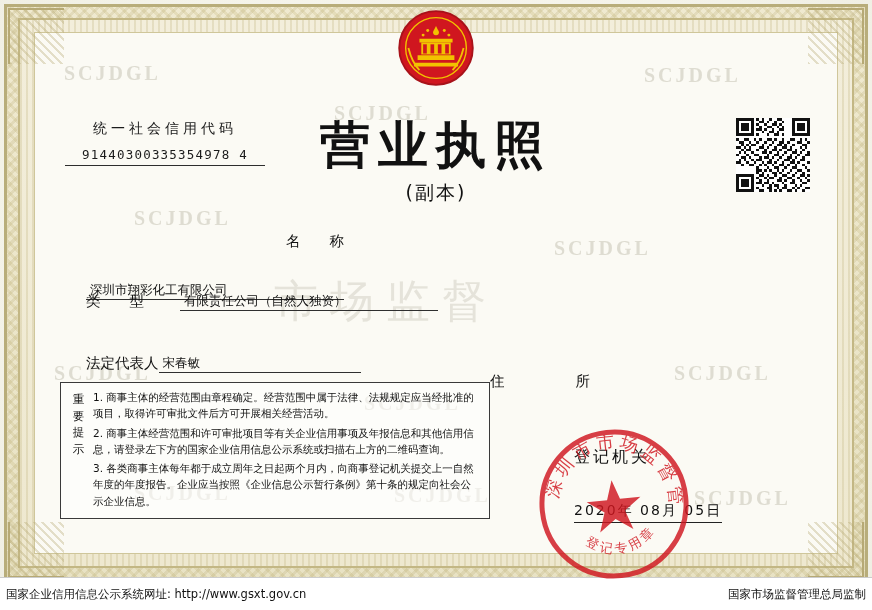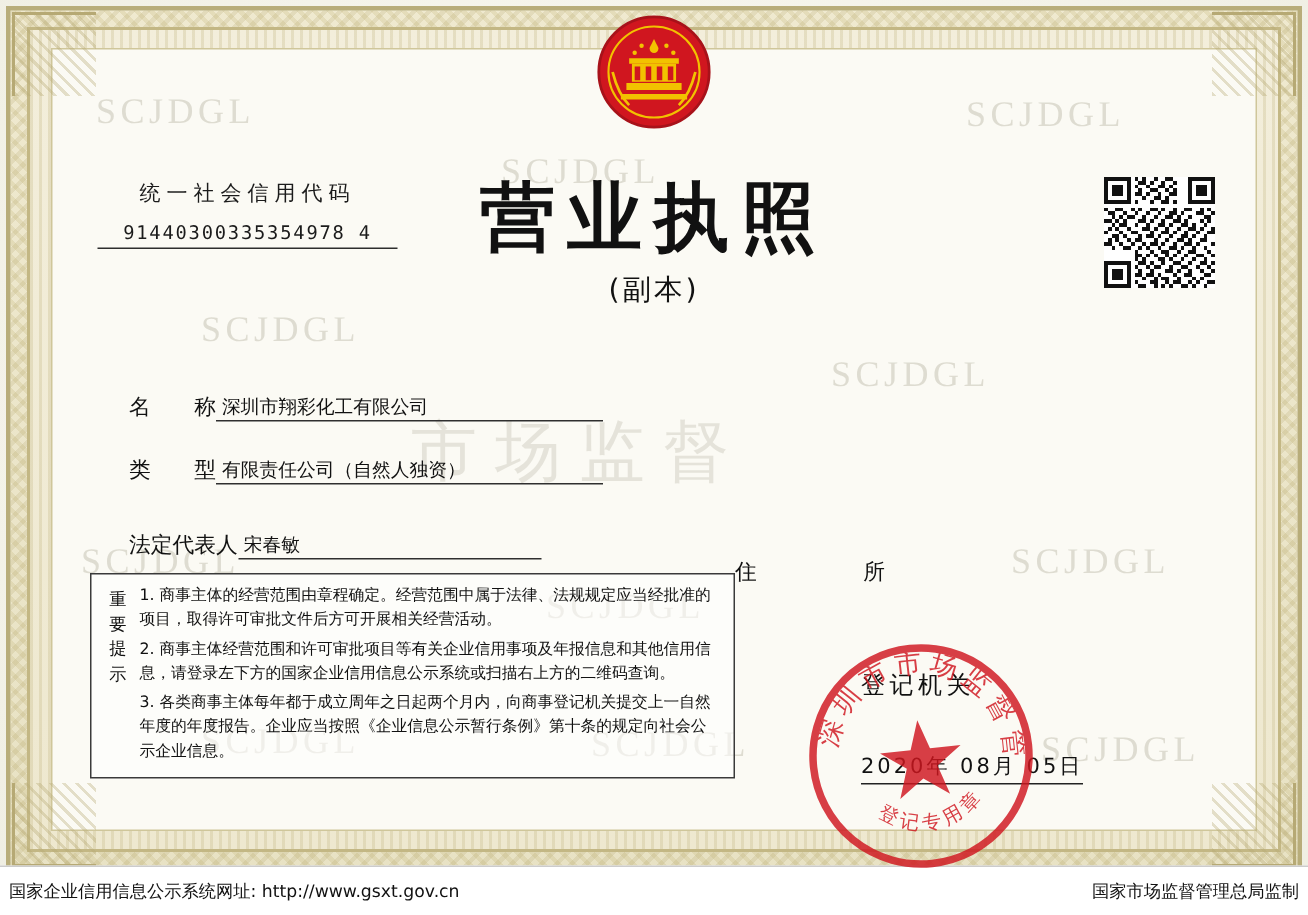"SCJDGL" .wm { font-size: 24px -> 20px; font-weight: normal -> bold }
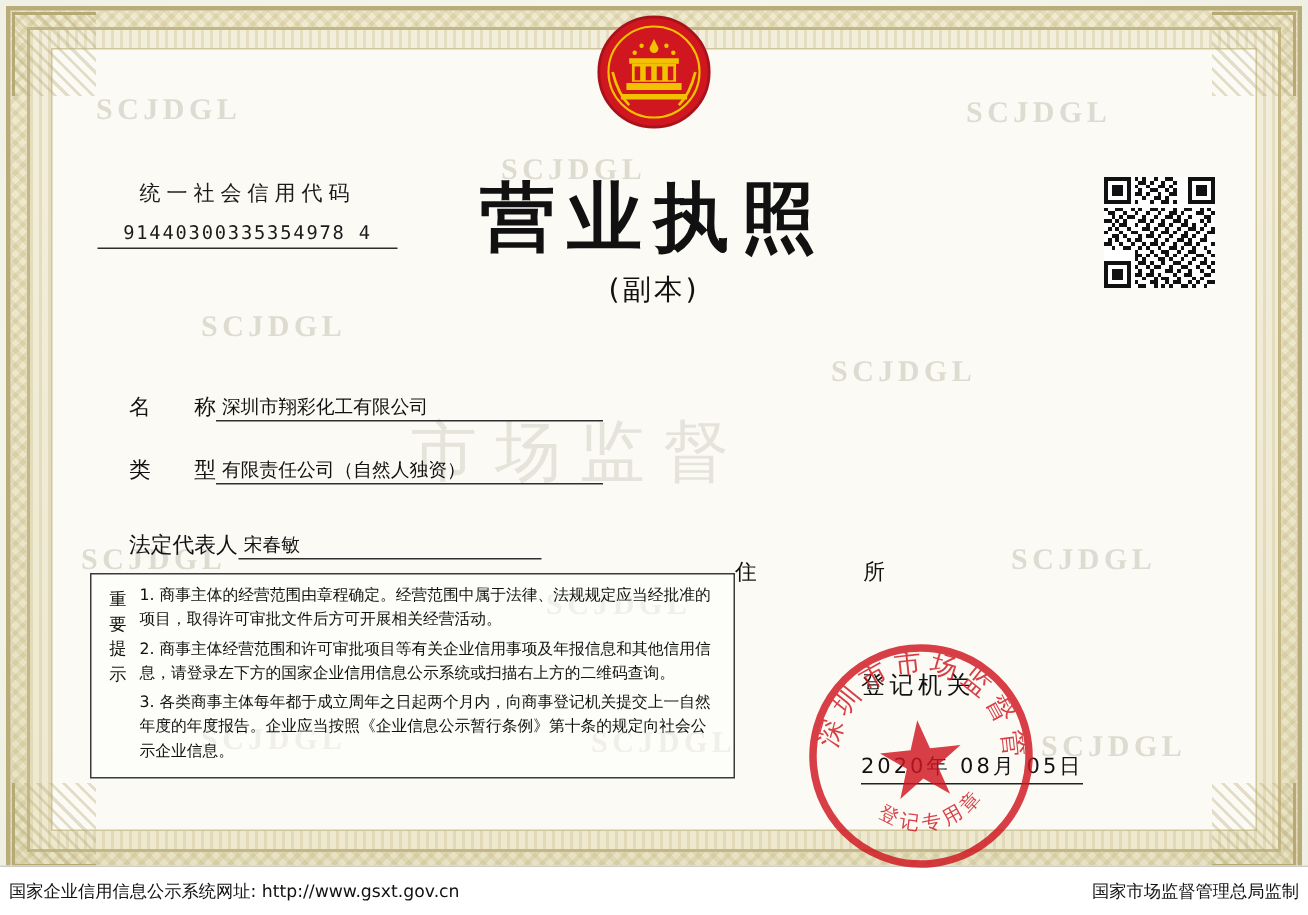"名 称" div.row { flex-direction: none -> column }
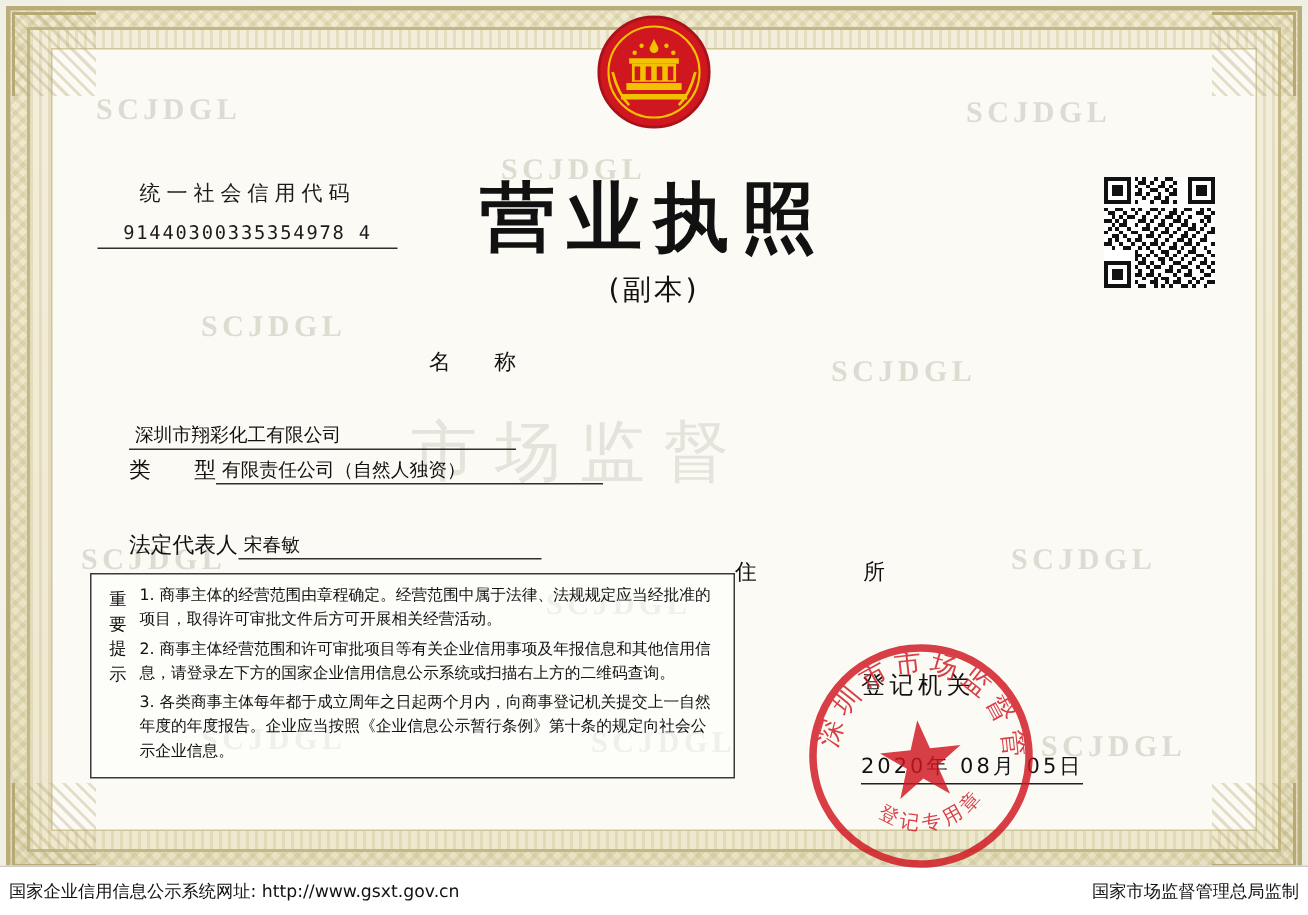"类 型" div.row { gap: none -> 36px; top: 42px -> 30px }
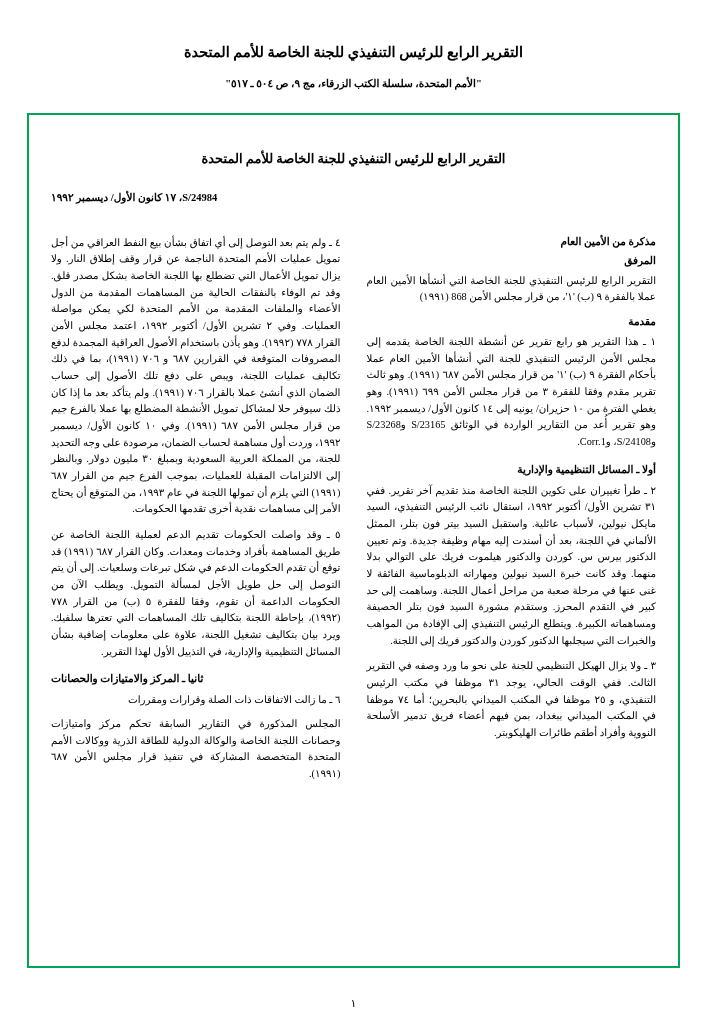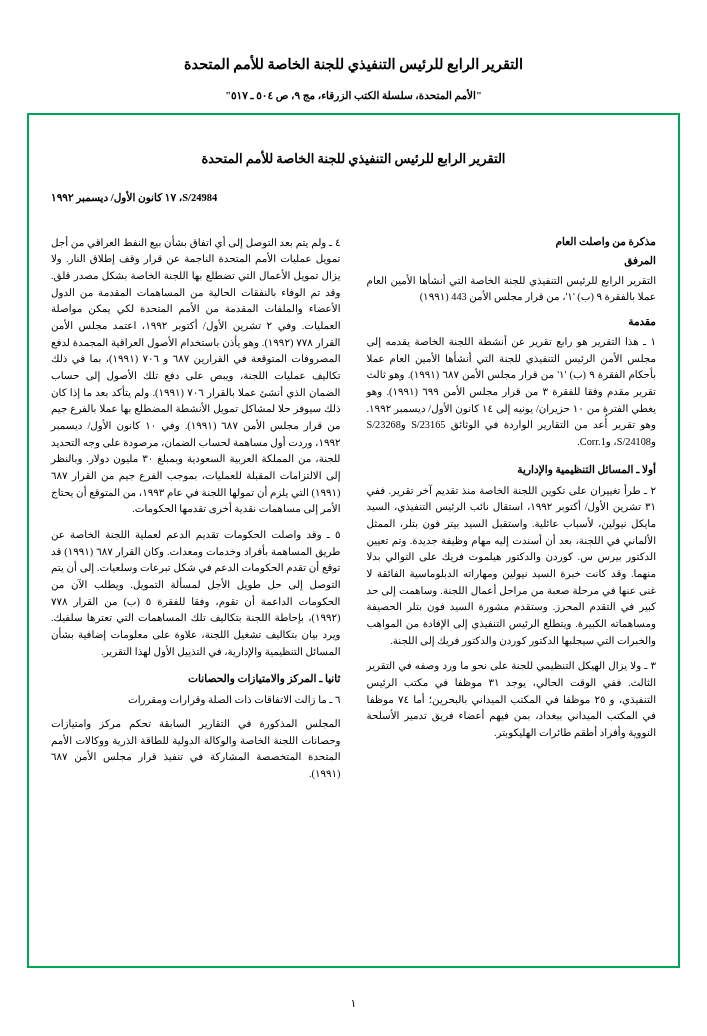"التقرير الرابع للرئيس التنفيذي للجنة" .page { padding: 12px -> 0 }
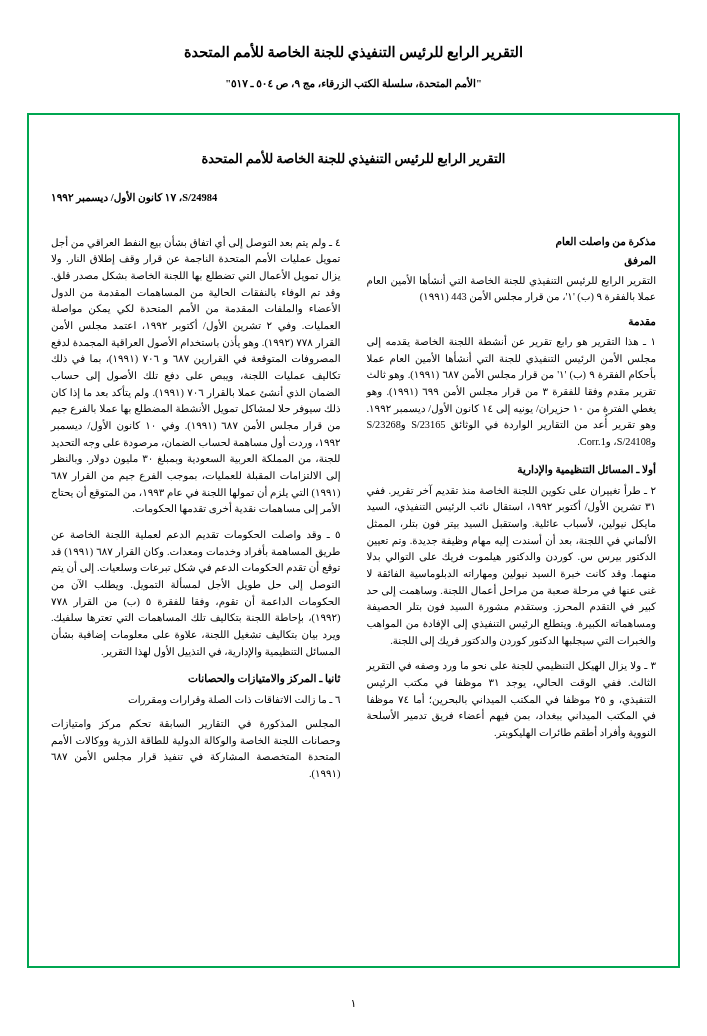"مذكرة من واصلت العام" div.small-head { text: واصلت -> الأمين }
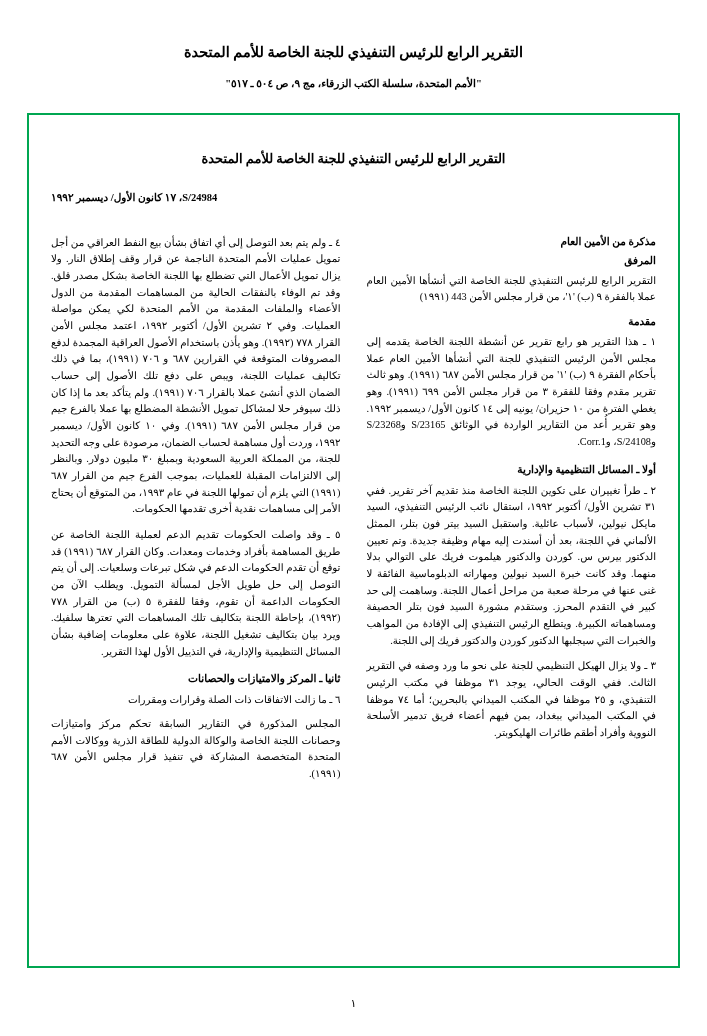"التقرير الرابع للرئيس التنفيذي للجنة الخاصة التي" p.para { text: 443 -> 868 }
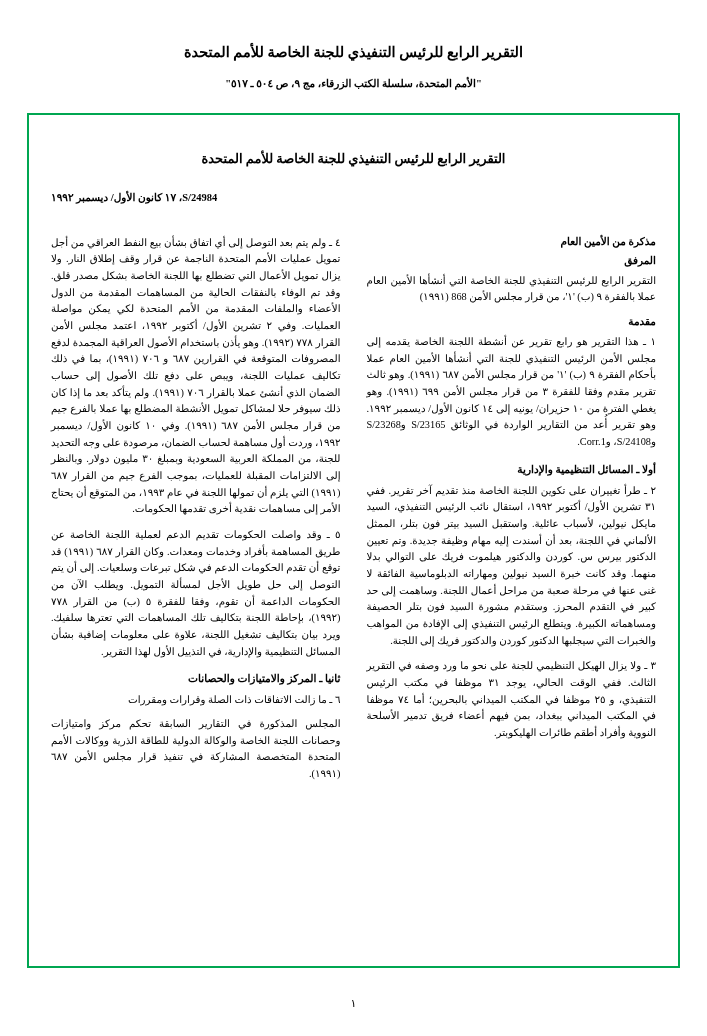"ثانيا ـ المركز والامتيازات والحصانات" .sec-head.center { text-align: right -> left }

───

» Problem to work on
Give back, word for word, the lines from the one containing "text: واصلت ->" through the last line of the listing above; include both ends and exclude the pictures.

» Result of this task
"مذكرة من واصلت العام" div.small-head { text: واصلت -> الأمين }
"التقرير الرابع للرئيس التنفيذي للجنة الخاصة التي" p.para { text: 443 -> 868 }
"ثانيا ـ المركز والامتيازات والحصانات" .sec-head.center { text-align: right -> left }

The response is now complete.